**Instructions for the task:** Could you copy exactly the lines below, beginning at the line with "SUITE: 4 x 899.00" and stopping after the line with "total: 938.68 -> 998.37", with no pictures?

**Exercise material:**
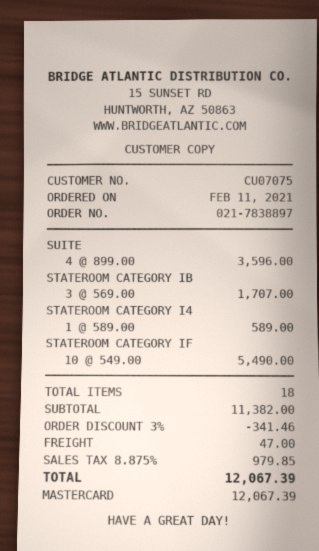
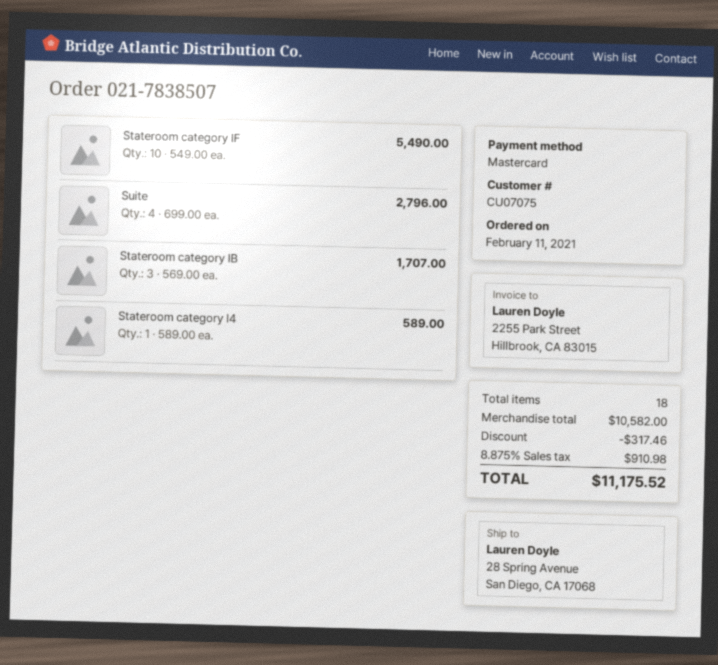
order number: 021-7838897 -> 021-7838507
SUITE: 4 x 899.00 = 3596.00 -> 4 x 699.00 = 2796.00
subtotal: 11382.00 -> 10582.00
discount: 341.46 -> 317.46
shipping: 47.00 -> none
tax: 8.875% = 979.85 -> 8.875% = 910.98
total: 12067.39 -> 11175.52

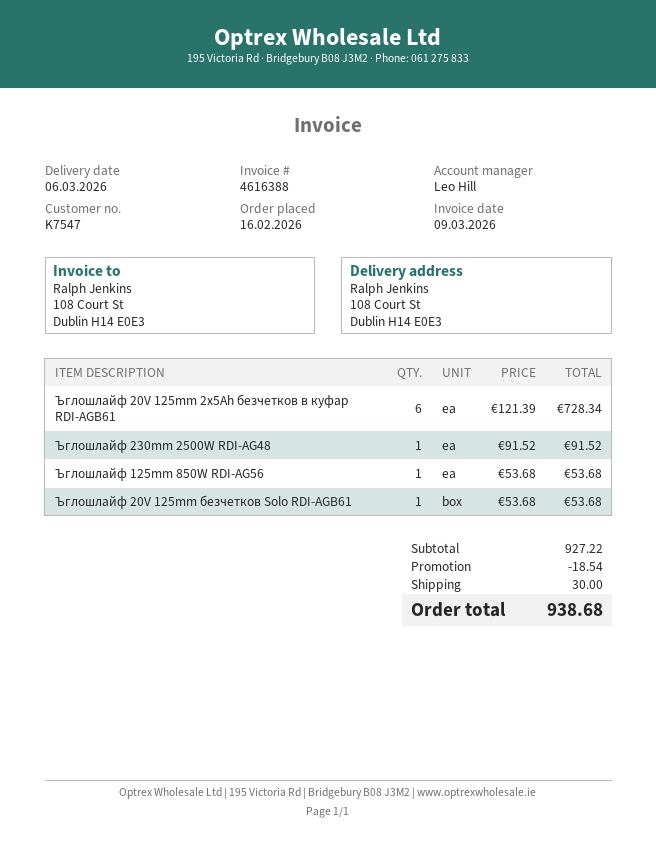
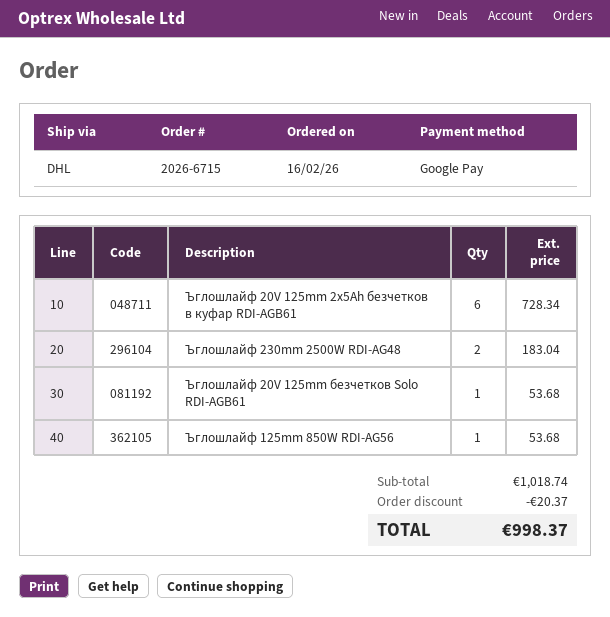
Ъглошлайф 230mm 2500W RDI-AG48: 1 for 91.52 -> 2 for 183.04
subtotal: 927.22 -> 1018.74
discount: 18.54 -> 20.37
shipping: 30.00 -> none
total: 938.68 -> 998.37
==
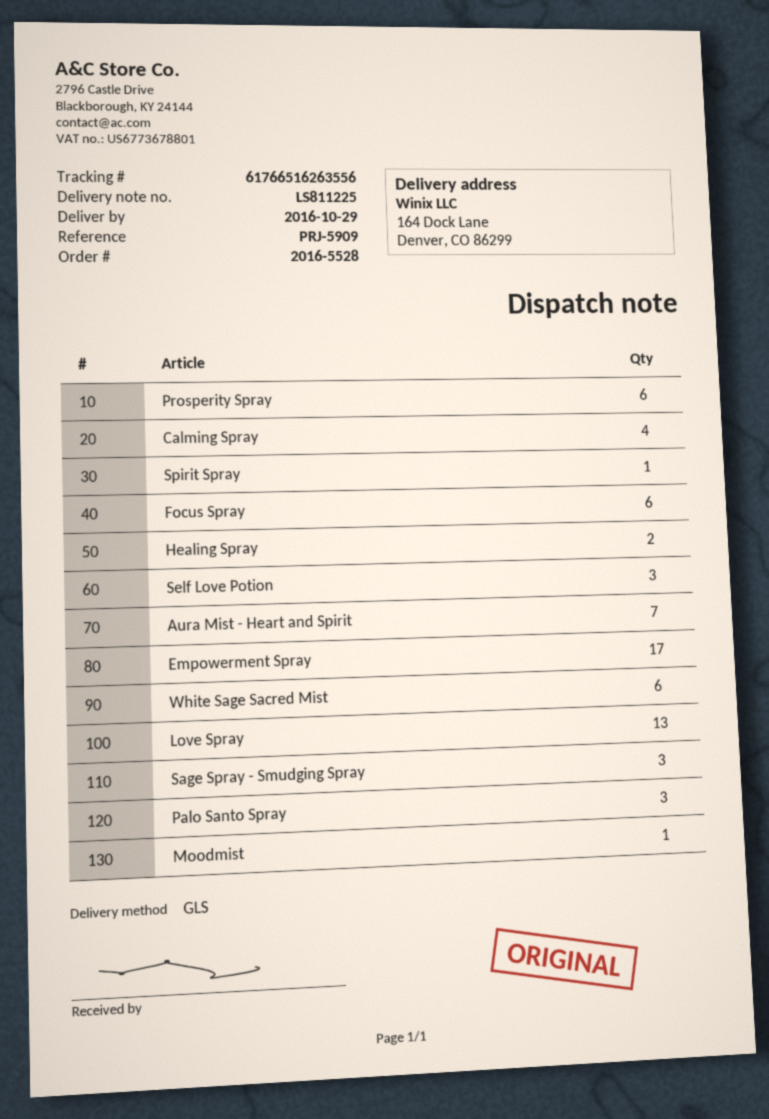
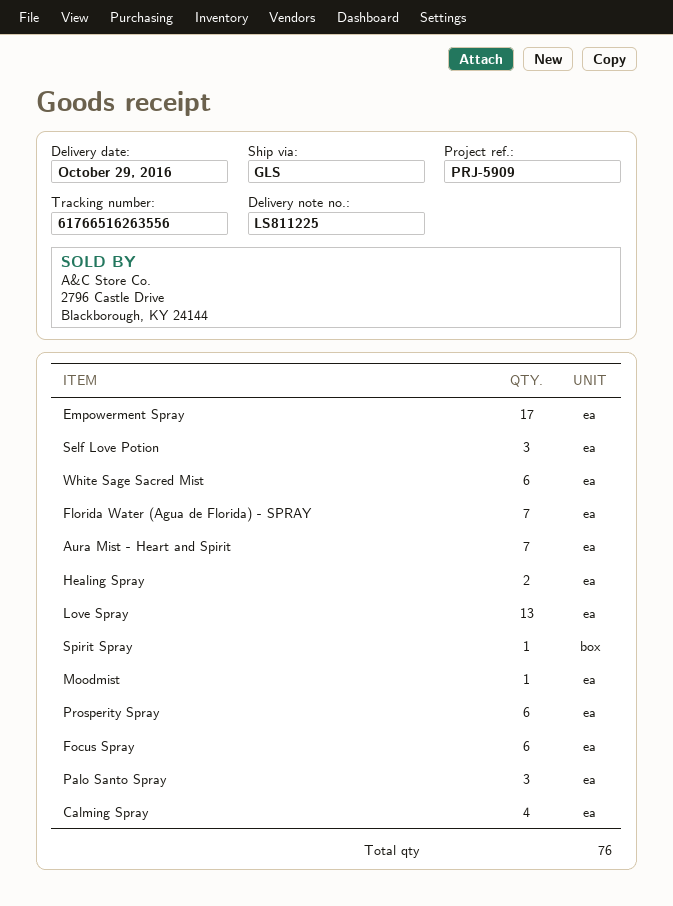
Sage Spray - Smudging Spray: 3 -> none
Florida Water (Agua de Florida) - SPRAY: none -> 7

**Exercise output:**
SUITE: 4 x 899.00 = 3596.00 -> 4 x 699.00 = 2796.00
subtotal: 11382.00 -> 10582.00
discount: 341.46 -> 317.46
shipping: 47.00 -> none
tax: 8.875% = 979.85 -> 8.875% = 910.98
total: 12067.39 -> 11175.52

Ъглошлайф 230mm 2500W RDI-AG48: 1 for 91.52 -> 2 for 183.04
subtotal: 927.22 -> 1018.74
discount: 18.54 -> 20.37
shipping: 30.00 -> none
total: 938.68 -> 998.37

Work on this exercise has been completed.